I do not have any reason to disagree with this insight. The characterization of US copyright law is reasonable for this argument. However, not being an expert on UK copyright law, all I can say is that Haskell’s argument sounds plausible to me.

I would like to add one observation and pose two questions.

The observation summarizes something I said in a prior post about Google’s early history. Summarizing that earlier post,  Google’s success did not arise from a single epiphany. It came from the accumulation of many innovations. Google’s success  had many fathers, including Google’s imitation of, and improvement over, innovations done by Overture. That was accomplished with multiple inventions, including page-rank, as well as investment in more speed and reliability. It also including further development of its second-price quality-weighted position auction.  NSF funding paid for initial advance, and Silicon Valley’s ecosystem played a big role too. The efforts of many clever computer scientists played a role, as did the efforts of many bloggers.

Second, let’s pose a question. Does the US law for safe harbor play a role? Does the UK have anything equivalent? The US laws largely were defined in the DMCA, which passed in 1998. While I do not think the US safe harbor rules played a role in Google’s early growth, these processes certainly played a role in YouTube’s experience. Their importance has been widely recognized too. It has come up prominently in recent issues about reforming copyright law in the face of piracy.
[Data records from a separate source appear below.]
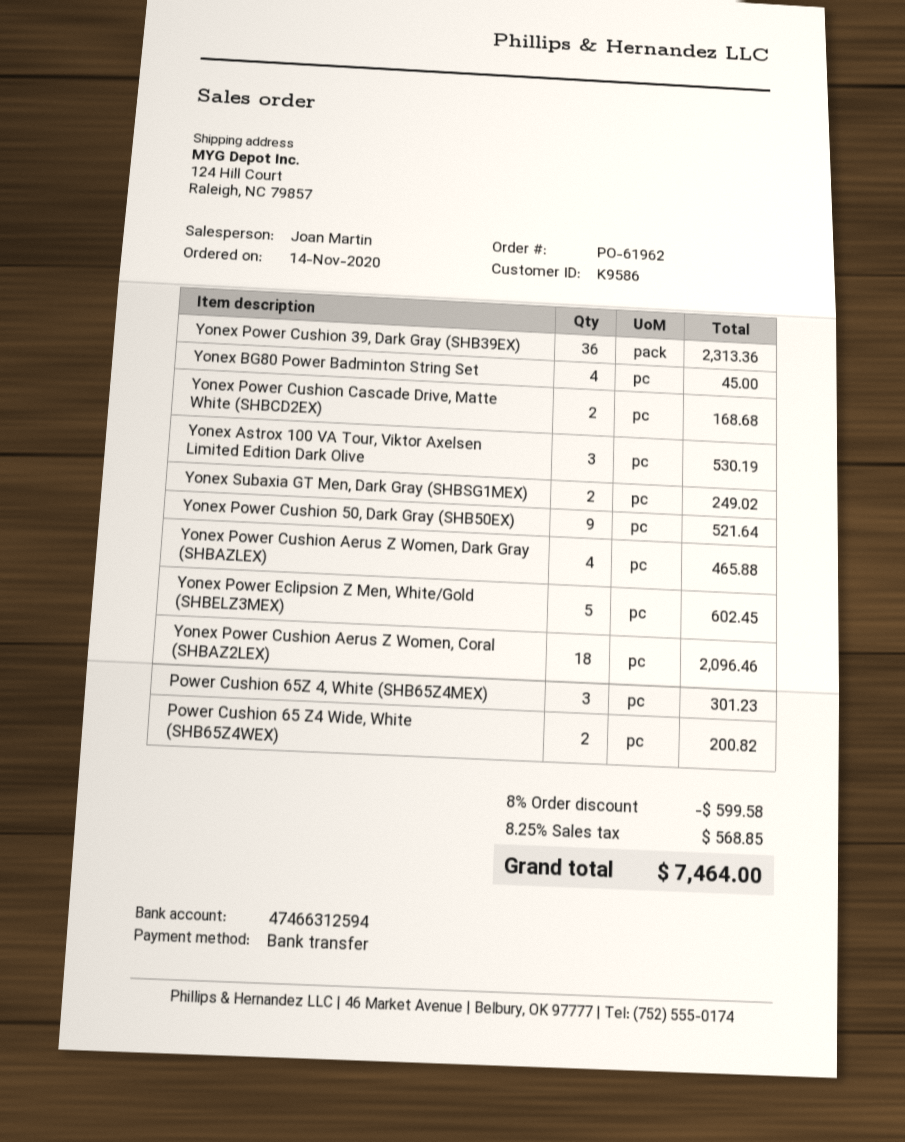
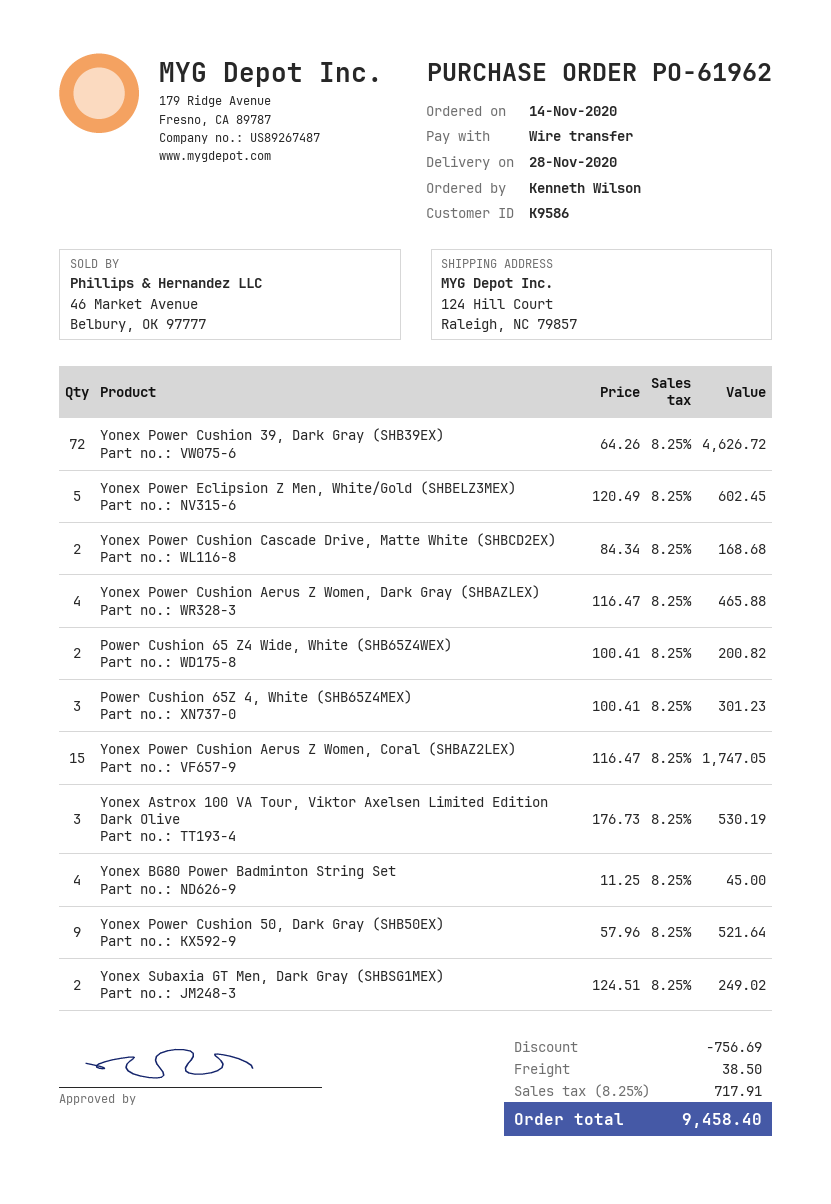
Yonex Power Cushion 39, Dark Gray (SHB39EX): 36 for 2313.36 -> 72 for 4626.72
Yonex Power Cushion Aerus Z Women, Coral (SHBAZ2LEX): 18 for 2096.46 -> 15 for 1747.05
discount: 599.58 -> 756.69
shipping: none -> 38.50
tax: 8.25% = 568.85 -> 8.25% = 717.91
total: 7464.00 -> 9458.40

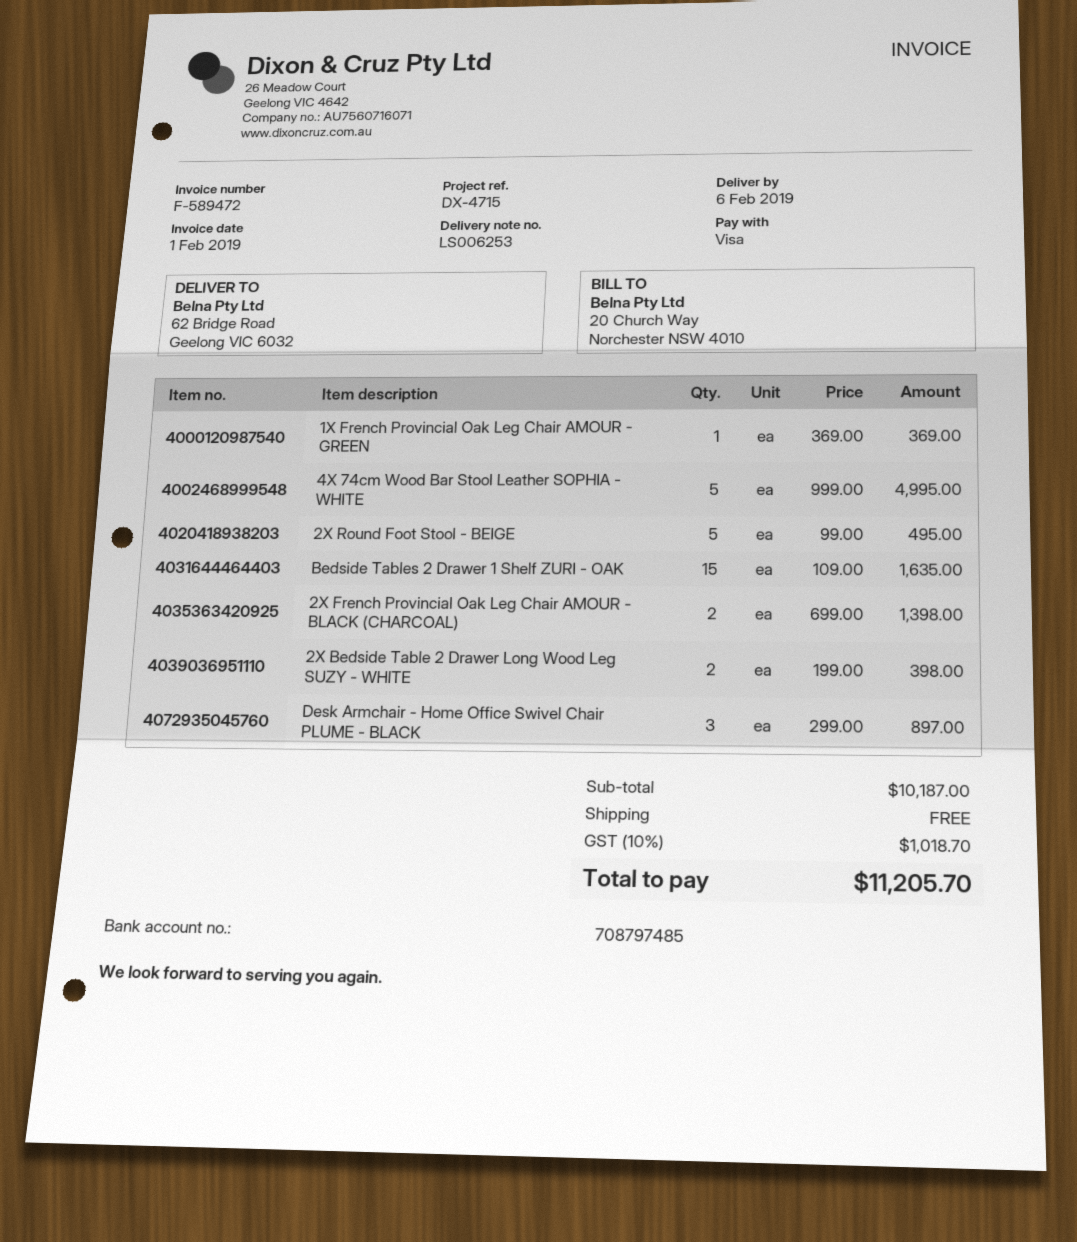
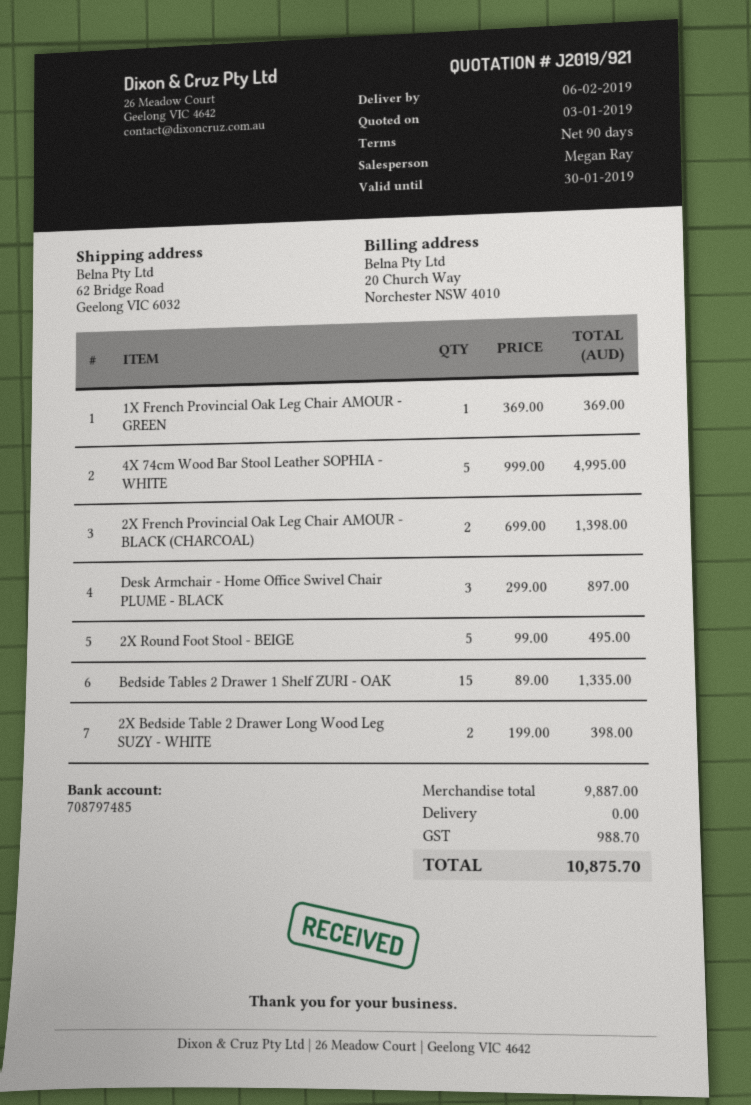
Bedside Tables 2 Drawer 1 Shelf ZURI - OAK: 15 x 109.00 = 1635.00 -> 15 x 89.00 = 1335.00
subtotal: 10187.00 -> 9887.00
tax: 1018.70 -> 988.70
total: 11205.70 -> 10875.70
The argument for safe harbors — e.g., adopting and executing routine procedures for taking down copyrighted material limits the liability to a hosting site — goes something like this: a well defined procedure for no liability helps innovators by giving them legal certainty about what does and does not violate another copyright holder’s rights. Does the UK have something equivalent?

The second question concerns antitrust. Does the application or lack of application of antitrust law play any role in the difference between the US and UK experience?  I usually think of US antitrust law as friendly to innovators, and particularly focused on keeping channels open, which helps entrepreneurs. It also leads to deconcentration of ownership. How does that compare with the UK?

I also ask this question partially as a result of a recent court decision in France. Yes, France has nothing to do with the UK, but this example is just too weird to go without mention, so please forgive the lack of segue. The French court found Google violated antitrust law because it gave away its maps for free. A french map maker complained and won their suit, apparently, by convincing a judge that free maps violated France’s antitrust laws. I have seen some wacky court decisions over the years, but on the surface this one sure seems inexplicable. Is the UK as wacky as all this?

To summarize, Jonathan Haskell asks a great question, motivated by his Prime Minister’s question. Why did Google start in the US and not the UK? He and I agree that multiple factors ultimately played a role. Haskell also suggests the definition of fair use has something to do with it. I wonder if safe harbors and antitrust also play a role.

What do you think?

January 29, 2012

Invasion of the Internet Body snatchers

Filed under: Editorial,Internet economics and communications policy — Shane Greenstein @ 11:05 pm

If you have been musing about the misguided policies in SOPA and PIPA that generated protests, what do you make of misguided international governance of the Internet? This article in Politico raises an interesting possibility, that the ITU will assert itself into Internet governance, ostensibly to coordinate security and taxation across countries. As is well known, numerous countries would like to see this happen because it allows them to indirectly use the ITU to control pieces of the Internet.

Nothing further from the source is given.